▶ _Task instructions_: Print the entries exactly as they appear, and omit any images.

Screenshot and code edit data
================

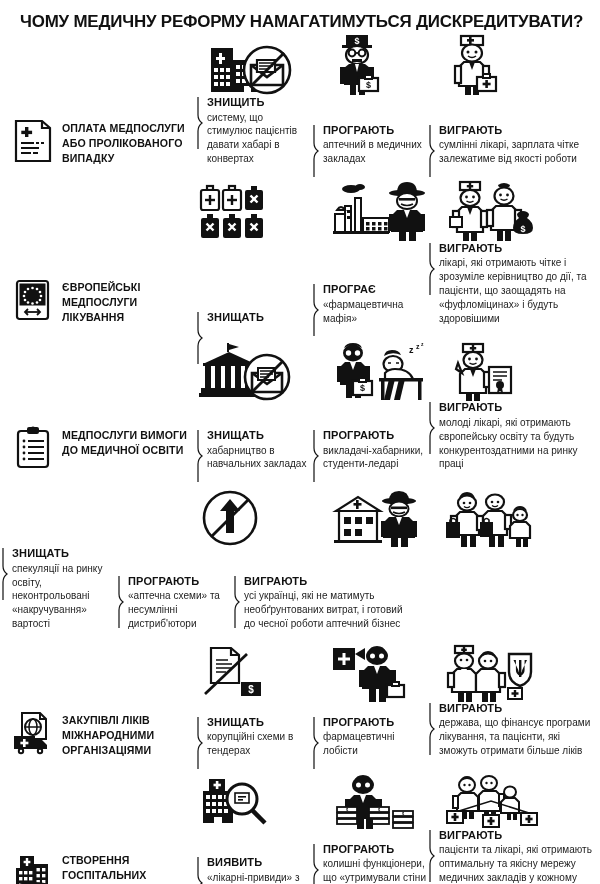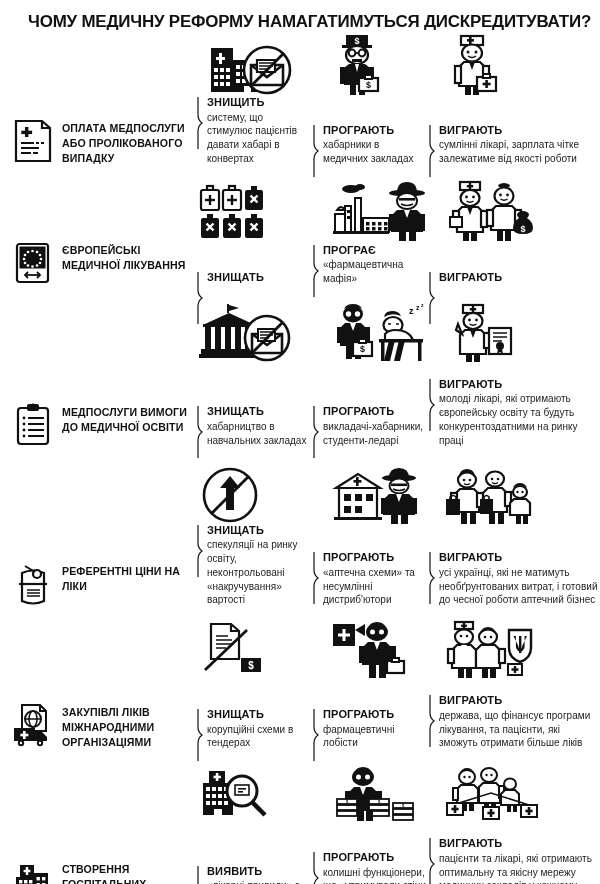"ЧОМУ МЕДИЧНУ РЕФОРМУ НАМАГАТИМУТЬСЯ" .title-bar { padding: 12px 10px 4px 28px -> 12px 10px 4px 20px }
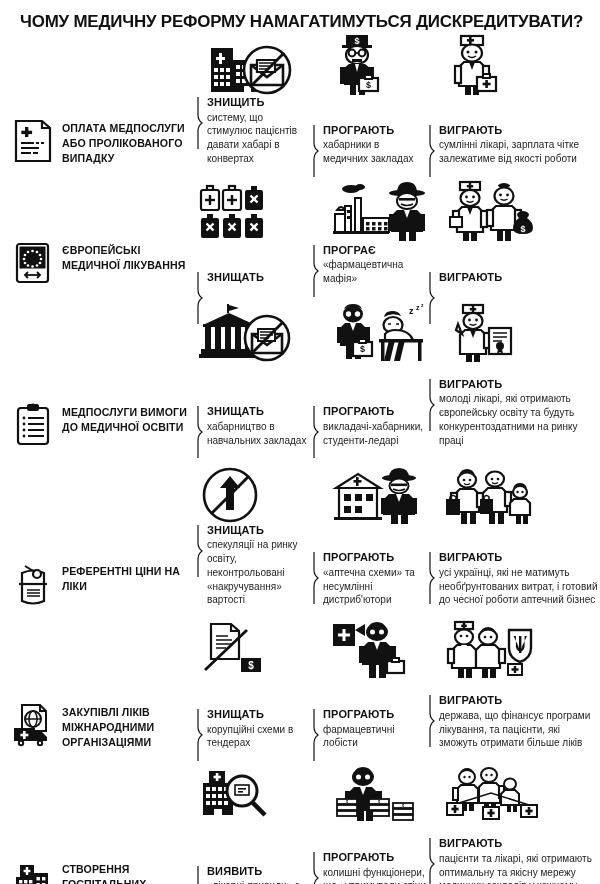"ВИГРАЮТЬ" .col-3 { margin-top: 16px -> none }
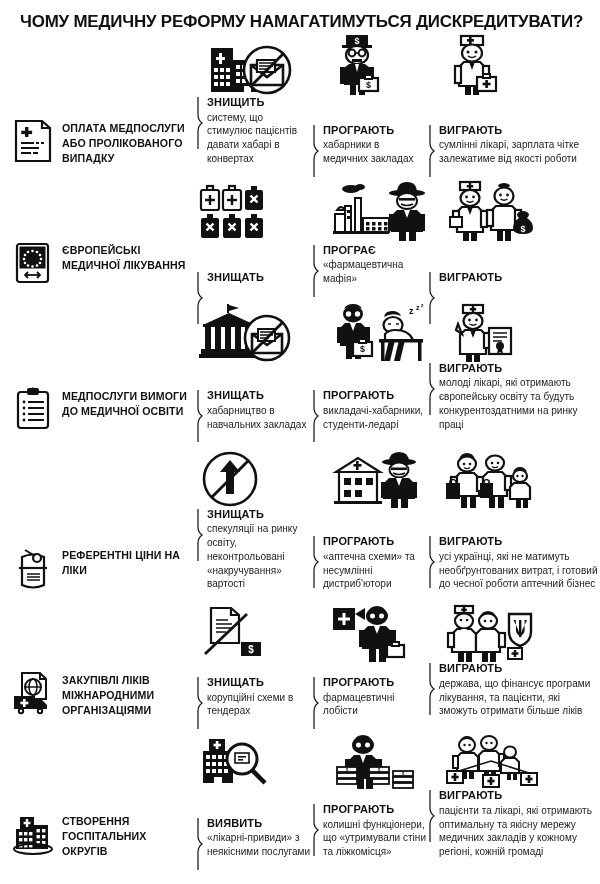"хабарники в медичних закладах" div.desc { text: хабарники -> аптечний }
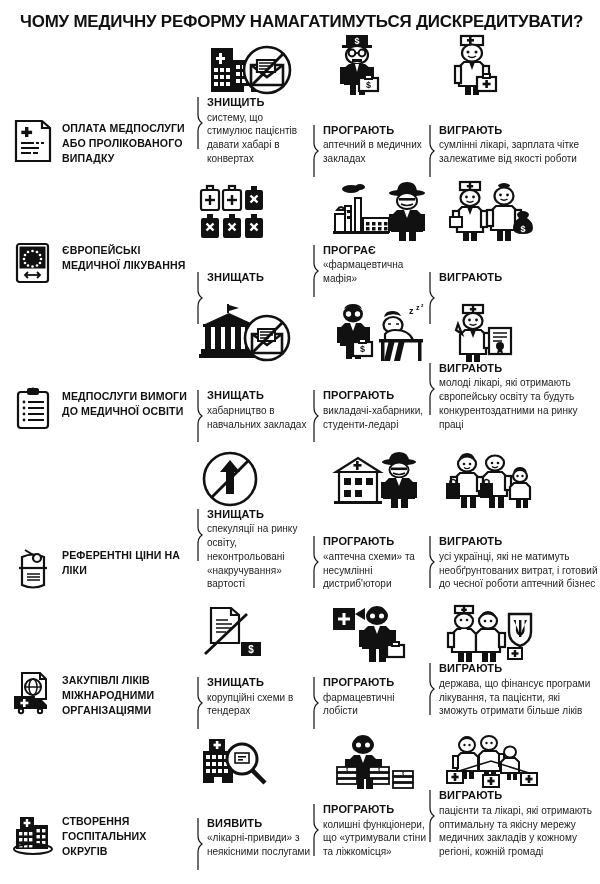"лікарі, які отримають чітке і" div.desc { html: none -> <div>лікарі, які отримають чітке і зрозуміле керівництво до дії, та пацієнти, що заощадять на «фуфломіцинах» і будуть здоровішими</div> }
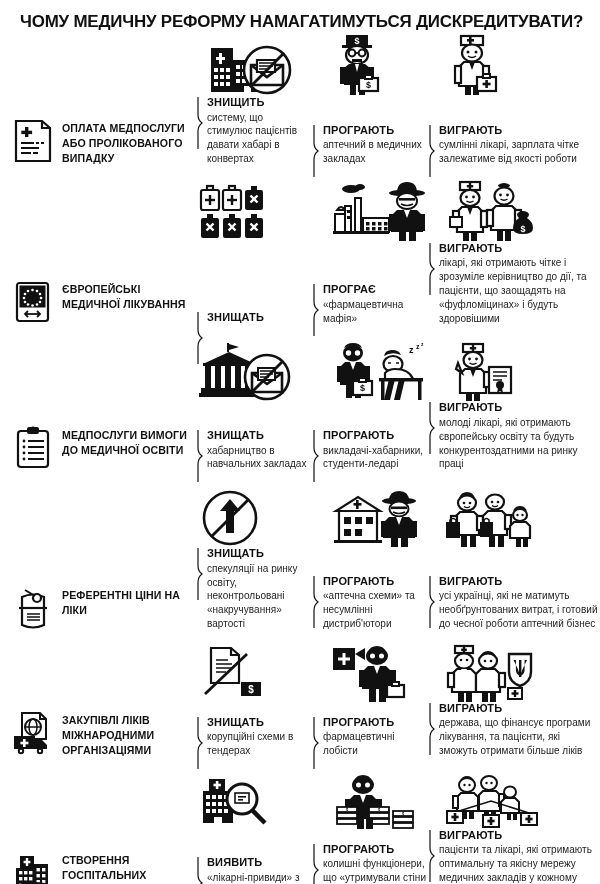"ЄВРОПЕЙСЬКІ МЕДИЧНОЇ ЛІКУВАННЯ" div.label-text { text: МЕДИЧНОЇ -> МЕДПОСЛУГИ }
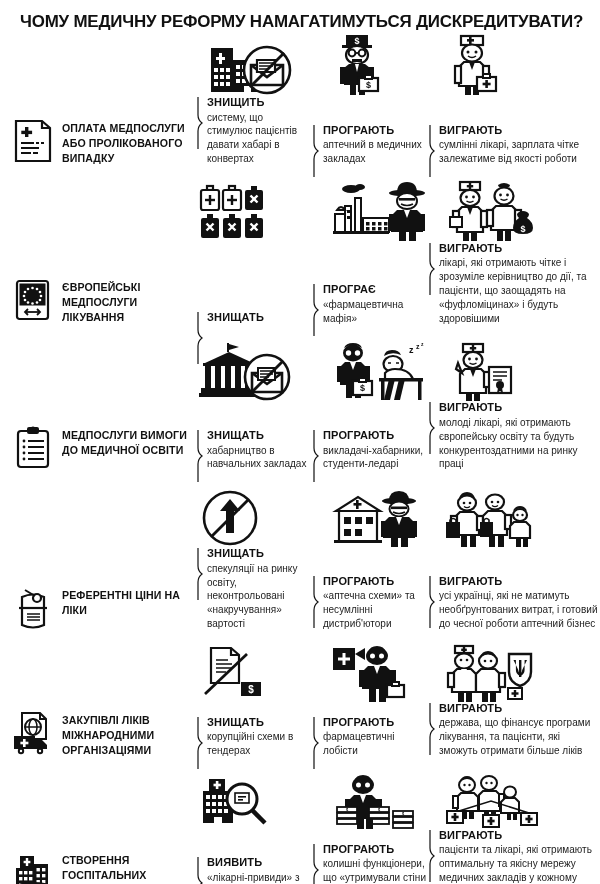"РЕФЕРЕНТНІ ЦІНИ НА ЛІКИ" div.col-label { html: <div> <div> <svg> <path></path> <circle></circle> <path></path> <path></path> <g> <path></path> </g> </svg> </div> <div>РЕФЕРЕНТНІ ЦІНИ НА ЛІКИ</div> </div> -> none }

================

▶ _Exercise solution_:
"ЧОМУ МЕДИЧНУ РЕФОРМУ НАМАГАТИМУТЬСЯ" .title-bar { padding: 12px 10px 4px 28px -> 12px 10px 4px 20px }
"ВИГРАЮТЬ" .col-3 { margin-top: 16px -> none }
"хабарники в медичних закладах" div.desc { text: хабарники -> аптечний }
"лікарі, які отримають чітке і" div.desc { html: none -> <div>лікарі, які отримають чітке і зрозуміле керівництво до дії, та пацієнти, що заощадять на «фуфломіцинах» і будуть здоровішими</div> }
"ЄВРОПЕЙСЬКІ МЕДИЧНОЇ ЛІКУВАННЯ" div.label-text { text: МЕДИЧНОЇ -> МЕДПОСЛУГИ }
"РЕФЕРЕНТНІ ЦІНИ НА ЛІКИ" div.col-label { html: <div> <div> <svg> <path></path> <circle></circle> <path></path> <path></path> <g> <path></path> </g> </svg> </div> <div>РЕФЕРЕНТНІ ЦІНИ НА ЛІКИ</div> </div> -> none }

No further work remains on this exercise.